Hacker News new | ask | show | jobs
by majestic8 3399 days ago
Can someone help me understand why prefixes used in UTF-8 jump from "0" to "110", "1110", "11110" and so on? Why is "10" missing?
4 comments

https://www.cl.cam.ac.uk/~mgk25/ucs/utf-8-history.txt:

"Below are the guidelines that were used in defining the UCS transformation format: [...] 6) It should be possible to find the start of a character efficiently starting from an arbitrary location in a byte stream."

If they used "10" as a marker for "this is the start of a two-byte sequence", it could not have been used for "this is a byte in a multi-byte sequence, but not the first one"

"10" is used as a prefix for the bytes after the first. This gives it the self-synchronization property if it somehow ends up in the middle of a sequence. See the first table in this Wikipedia link: https://en.wikipedia.org/wiki/UTF-8
Additionally, 110xxxxx tells you that the character is two bytes, 1110xxxx three bytes, and 11110xxx four bytes, i.e., number of bytes in number = leading 1 count.
It's called a prefix code. It's a fundamental idea in coding theory.

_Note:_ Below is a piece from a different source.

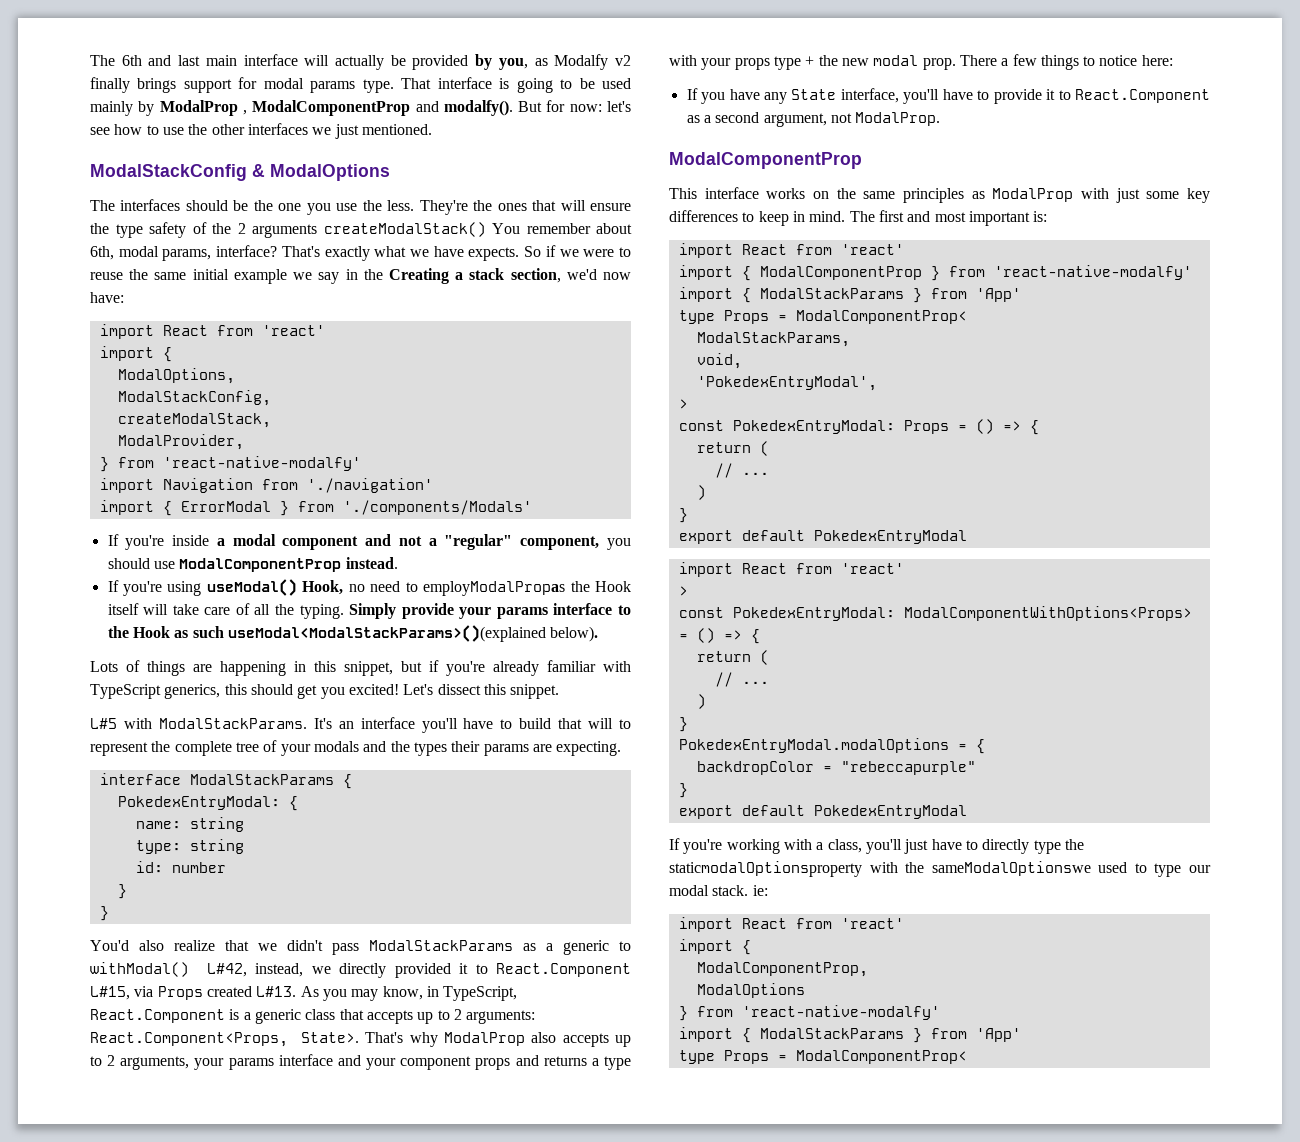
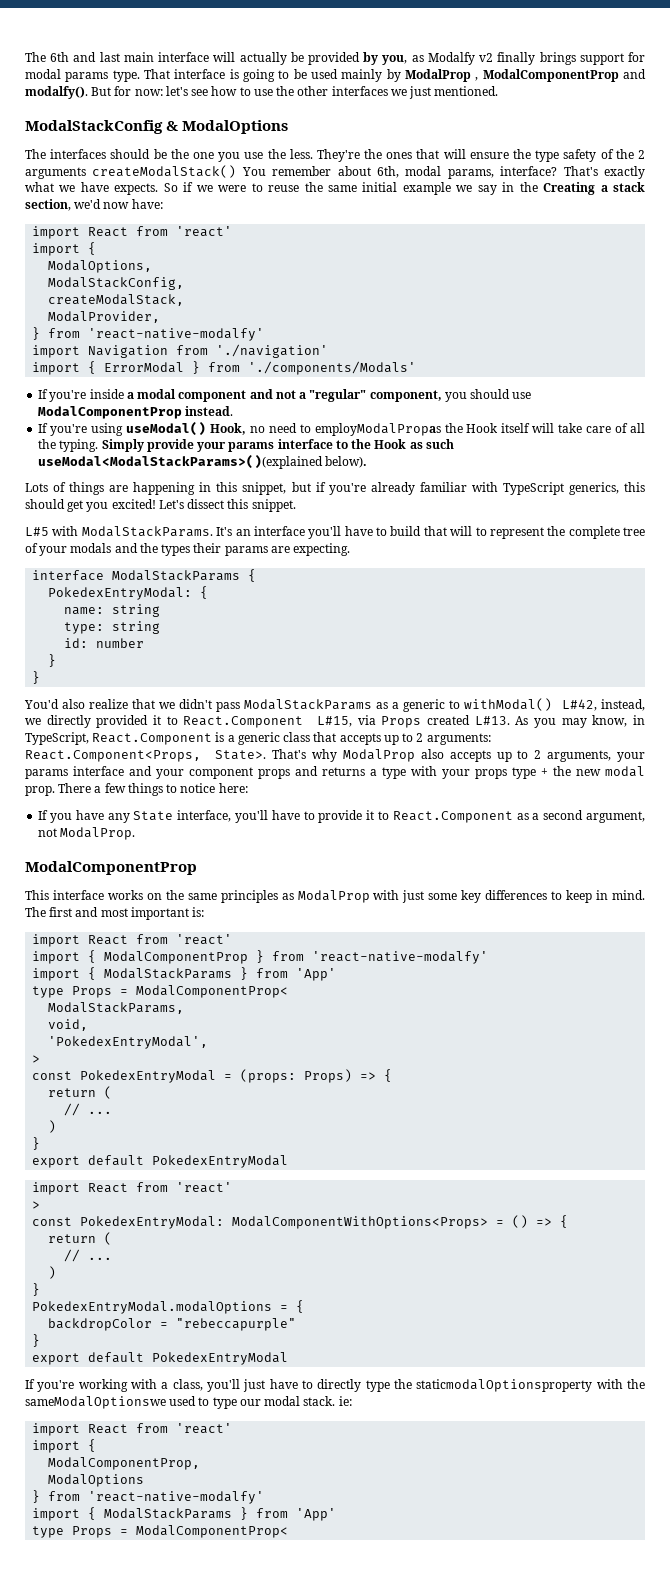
[732,419,994,434] PokedexEntryModal: Props = () -> [80,1069,353,1083] PokedexEntryModal = (props: Props)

https://en.wikipedia.org/wiki/Prefix_code

https://en.wikipedia.org/wiki/Coding_theory

The goal is that by reading any byte you can tell if you are at the start of a character sequence, so we have to start each byte with some prefix – otherwise continuation bytes might sometimes look like start bytes. If we did as you suggest, we'd have to prefix continuation bytes with "111110", leaving only two bits of data in each!